» What the exercise asks
Print only the closing part of the entries. It starts at the line containing "On Linux this" and includes the final line, exactly as written.

┄┄┄┄┄┄┄┄┄┄

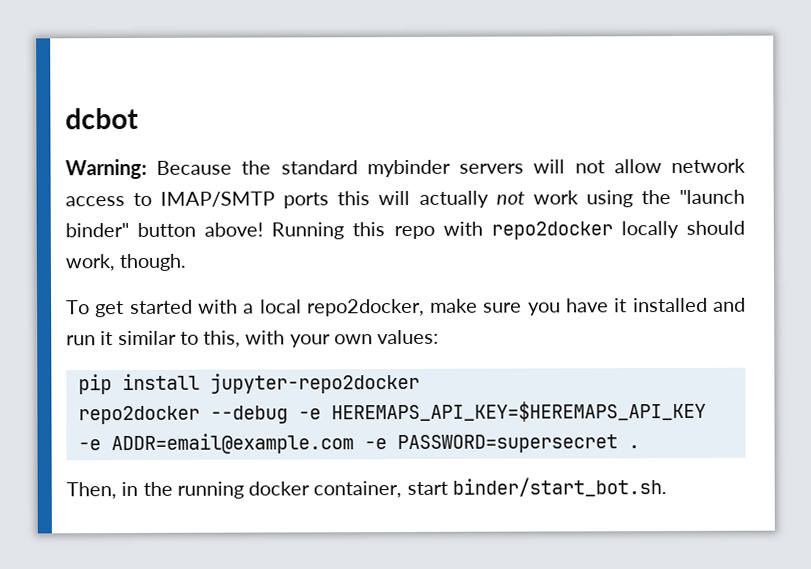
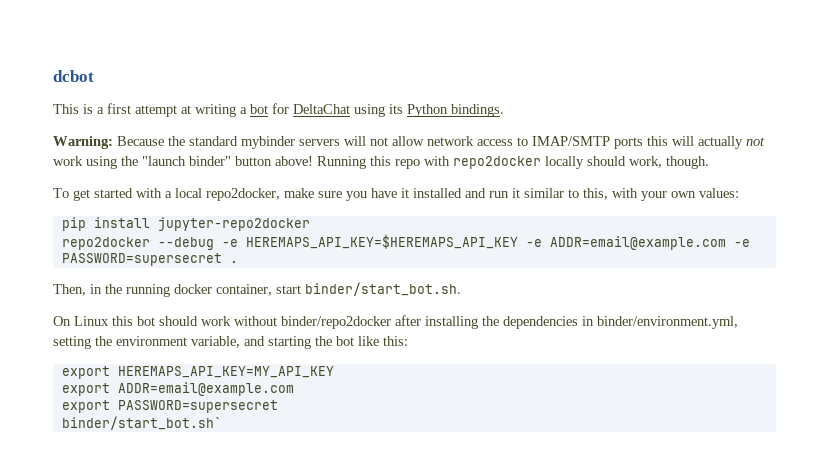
+ This is a first attempt at writing a bot for DeltaChat using its Python bindings.
+ On Linux this bot should work without binder/repo2docker after installing the dependencies in binder/environment.yml, setting the environment variable, and starting the bot like this:
+ export HEREMAPS_API_KEY=MY_API_KEY
+ export ADDR=email@example.com
+ export PASSWORD=supersecret
+ binder/start_bot.sh`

┄┄┄┄┄┄┄┄┄┄

» Answer to the problem
+ On Linux this bot should work without binder/repo2docker after installing the dependencies in binder/environment.yml, setting the environment variable, and starting the bot like this:
+ export HEREMAPS_API_KEY=MY_API_KEY
+ export ADDR=email@example.com
+ export PASSWORD=supersecret
+ binder/start_bot.sh`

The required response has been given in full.